Companies Enforce Tornado Sanctions

Companies are beginning to block Tornado Cash-related activity.

Earlier today, the U.S. Treasury sanctioned 38 Ethereum addresses and 6 USDC addresses related to Tornado Cash. It also sanctioned the project’s website at tornado.cash.

Now, two companies have complied. Circle, the issuer of the USDC stablecoin, has blacklisted addresses on that list.

Though Circle has not officially commented on the matter, a bot that scrapes transactions involving USDC’s blacklisting function indicates that the prohibited addresses are now blocked.

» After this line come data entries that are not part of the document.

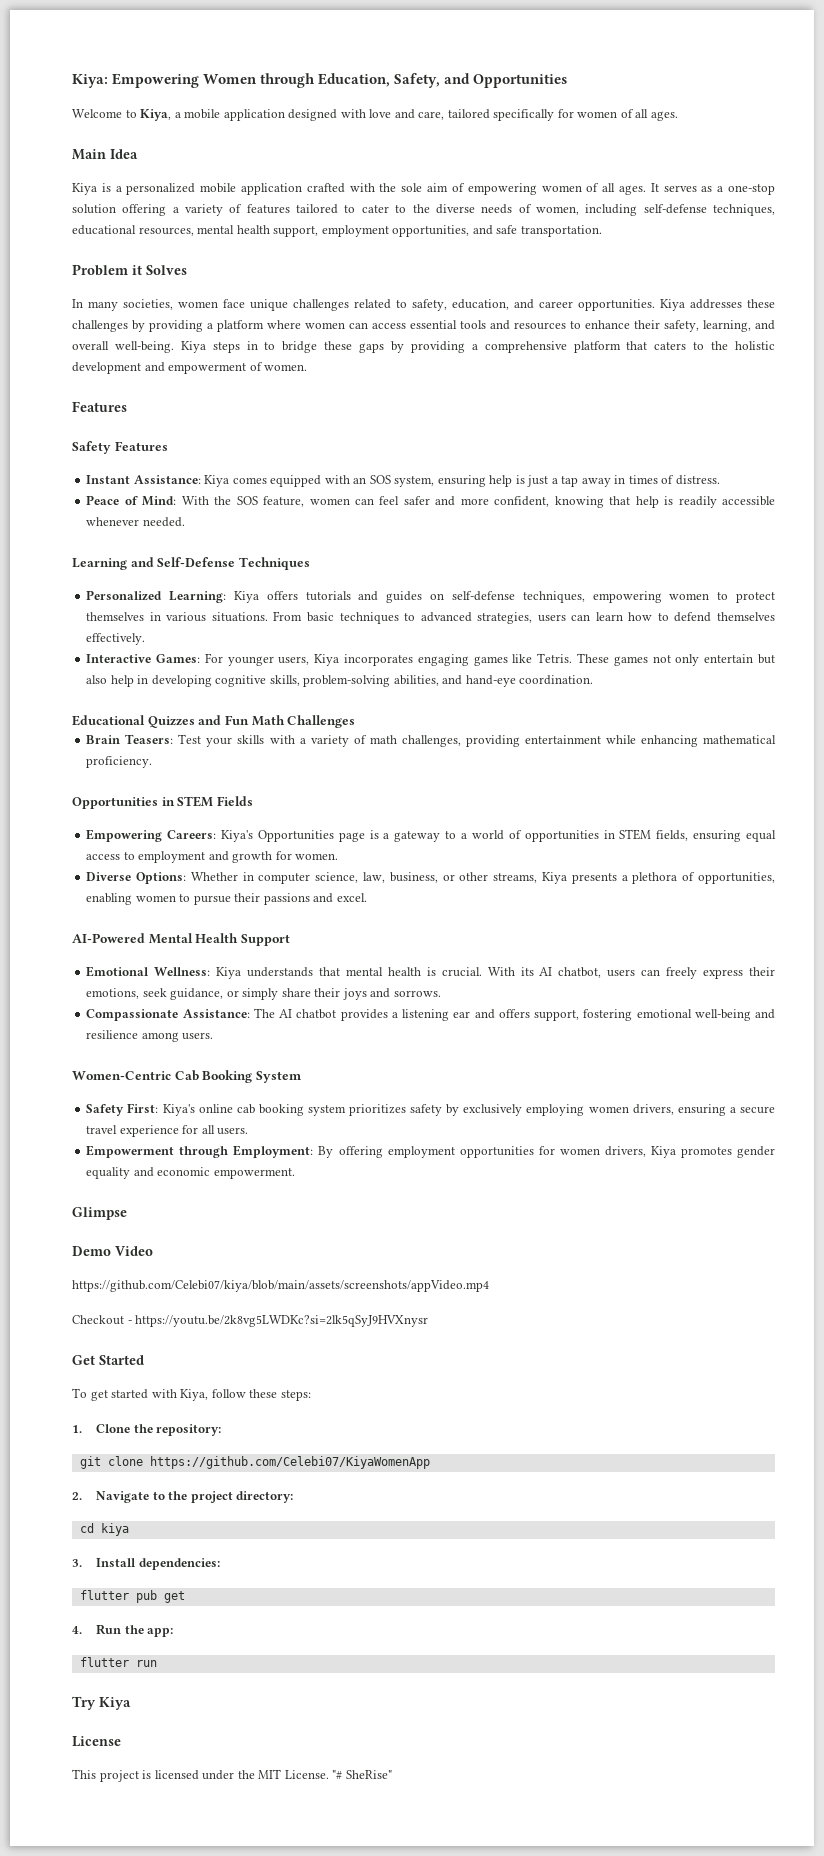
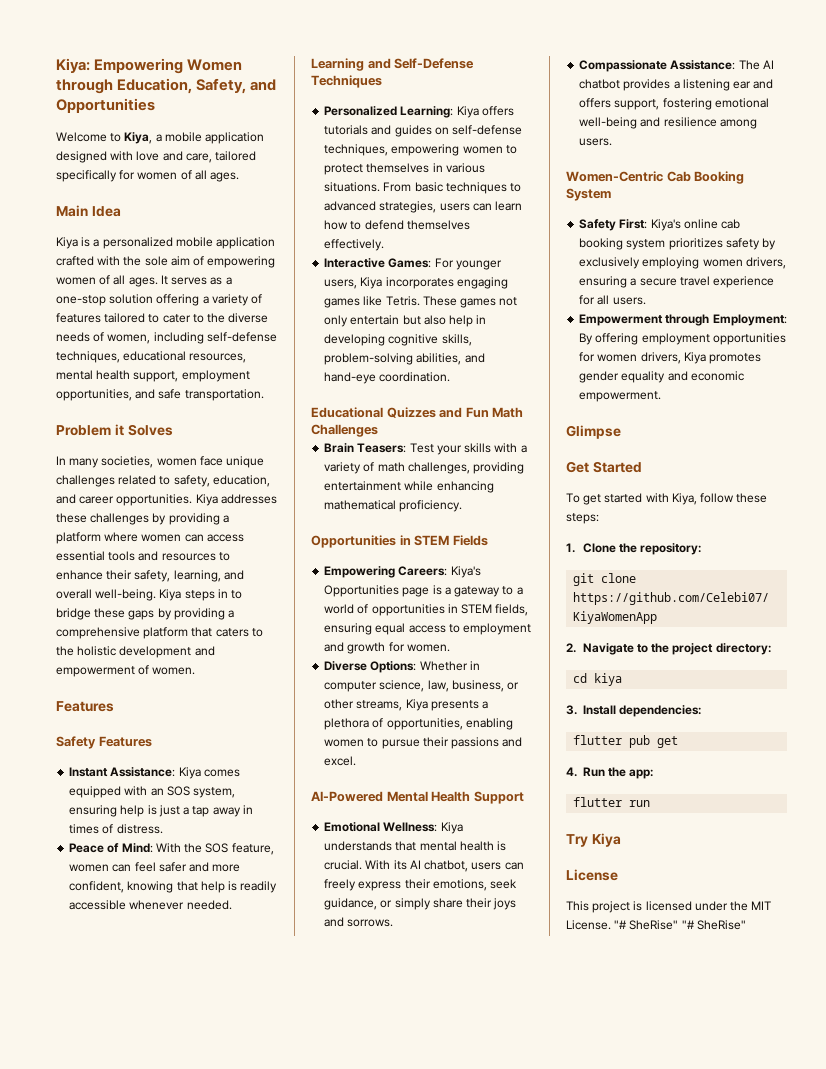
- Demo Video
- https://github.com/Celebi07/kiya/blob/main/assets/screenshots/appVideo.mp4
- Checkout - https://youtu.be/2k8vg5LWDKc?si=2lk5qSyJ9HVXnysr
- "# SheRise"
+ "# SheRise" "# SheRise"

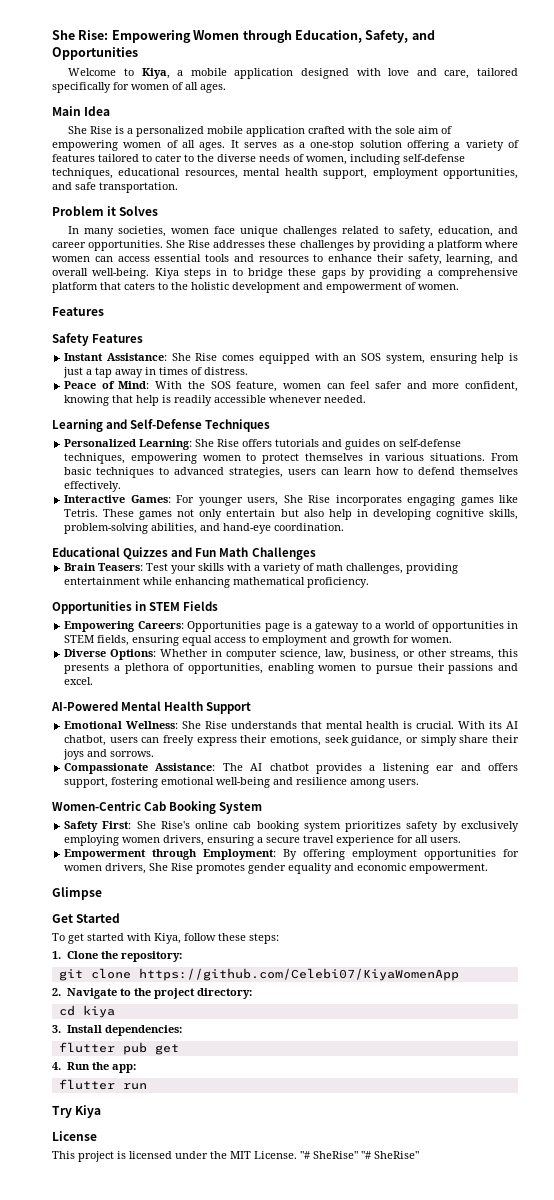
- Kiya: Empowering Women through Education, Safety, and Opportunities
+ She Rise: Empowering Women through Education, Safety, and Opportunities
- Kiya is a personalized mobile application crafted with the sole aim of empowering women of all ages.
+ She Rise is a personalized mobile application crafted with the sole aim of empowering women of all ages.
- Kiya addresses these challenges by providing a platform where women can access essential tools and resources to enhance their safety, learning, and overall well-being.
+ She Rise addresses these challenges by providing a platform where women can access essential tools and resources to enhance their safety, learning, and overall well-being.
- Instant Assistance: Kiya comes equipped with an SOS system, ensuring help is just a tap away in times of distress.
+ Instant Assistance: She Rise comes equipped with an SOS system, ensuring help is just a tap away in times of distress.
- Personalized Learning: Kiya offers tutorials and guides on self-defense techniques, empowering women to protect themselves in various situations.
+ Personalized Learning: She Rise offers tutorials and guides on self-defense techniques, empowering women to protect themselves in various situations.
- Interactive Games: For younger users, Kiya incorporates engaging games like Tetris.
+ Interactive Games: For younger users, She Rise incorporates engaging games like Tetris.
- Empowering Careers: Kiya's Opportunities page is a gateway to a world of opportunities in STEM fields, ensuring equal access to employment and growth for women.
+ Empowering Careers: Opportunities page is a gateway to a world of opportunities in STEM fields, ensuring equal access to employment and growth for women.
- Diverse Options: Whether in computer science, law, business, or other streams, Kiya presents a plethora of opportunities, enabling women to pursue their passions and excel.
+ Diverse Options: Whether in computer science, law, business, or other streams, this presents a plethora of opportunities, enabling women to pursue their passions and excel.
- Emotional Wellness: Kiya understands that mental health is crucial.
+ Emotional Wellness: She Rise understands that mental health is crucial.
- Safety First: Kiya's online cab booking system prioritizes safety by exclusively employing women drivers, ensuring a secure travel experience for all users.
+ Safety First: She Rise's online cab booking system prioritizes safety by exclusively employing women drivers, ensuring a secure travel experience for all users.
- Empowerment through Employment: By offering employment opportunities for women drivers, Kiya promotes gender equality and economic empowerment.
+ Empowerment through Employment: By offering employment opportunities for women drivers, She Rise promotes gender equality and economic empowerment.

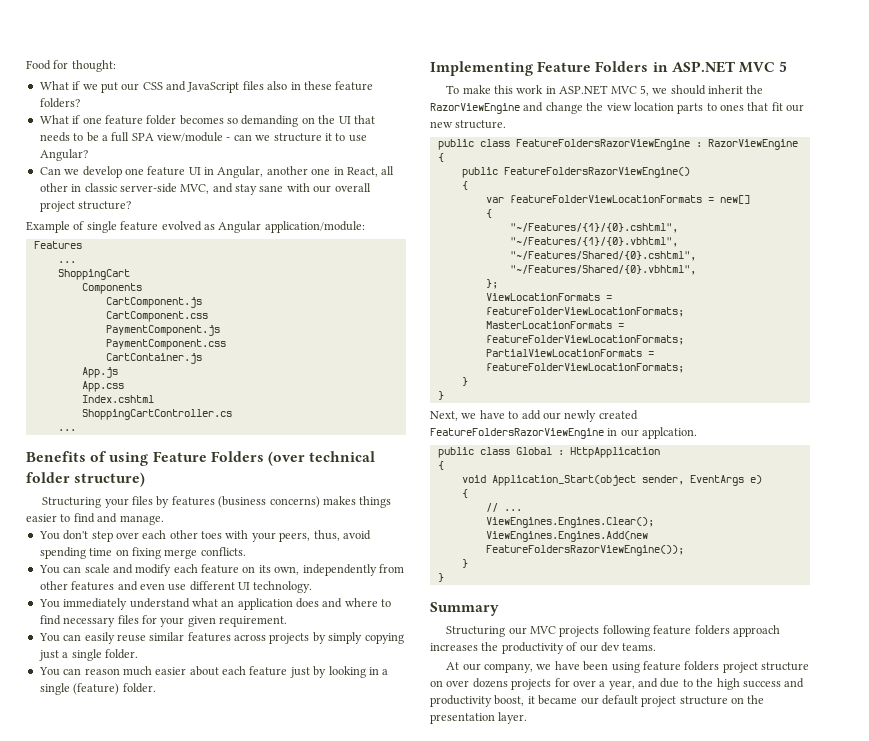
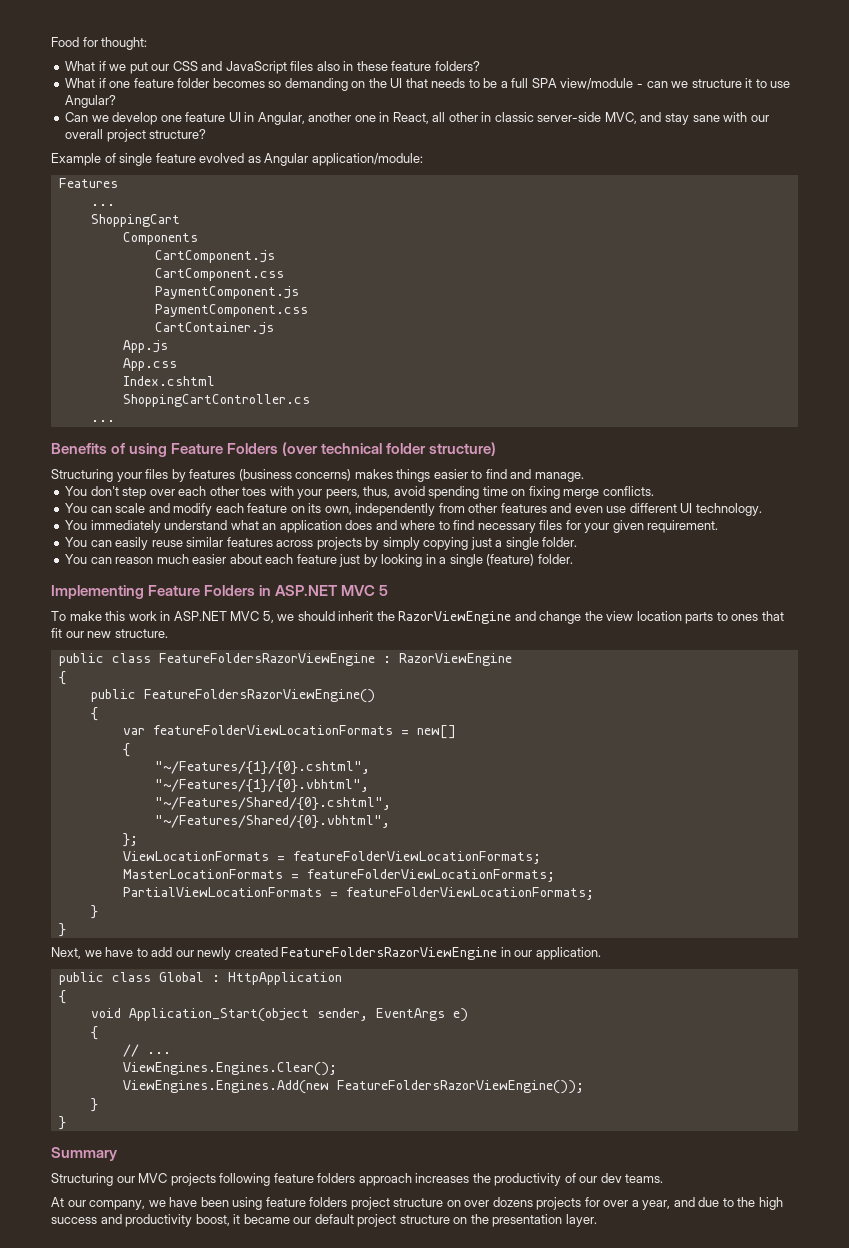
- Next, we have to add our newly created FeatureFoldersRazorViewEngine in our applcation.
+ Next, we have to add our newly created FeatureFoldersRazorViewEngine in our application.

One estimate suggests that this blacklisting decision will freeze more than 75,000 USDC ($75,000) belonging to Tornado users.

Elsewhere, Github has taken steps to comply with the sanctions, as it has deleted accounts belonging to Tornado developers, including Roman Semenov and Alexey Pertsev. “My GitHub, account was just suspended,” Semenov wrote on Twitter today. “Is writing an open source code illegal now?”

Several GitHub pages related to Tornado Cash have also been deleted, though it is unclear whether those accounts were removed voluntarily or by GitHub itself.

In contrast to those compliance efforts, two blockchain advocacy centers have expressed opposition to the sanctions.

Jerry Brito of Coin Center criticized the Treasury’s policy on the grounds that it sanctions a tool that is “neutral in character” rather than a specific person accused of wrongful actions.

Jake Chervinsky of the Blockchain Association supported Coin Center’s argument, adding that the prohibition “crosses a line that the US government has always respected.”

Disclosure: At the time of writing, the author of this piece owned BTC, ETH, and other cryptocurrencies.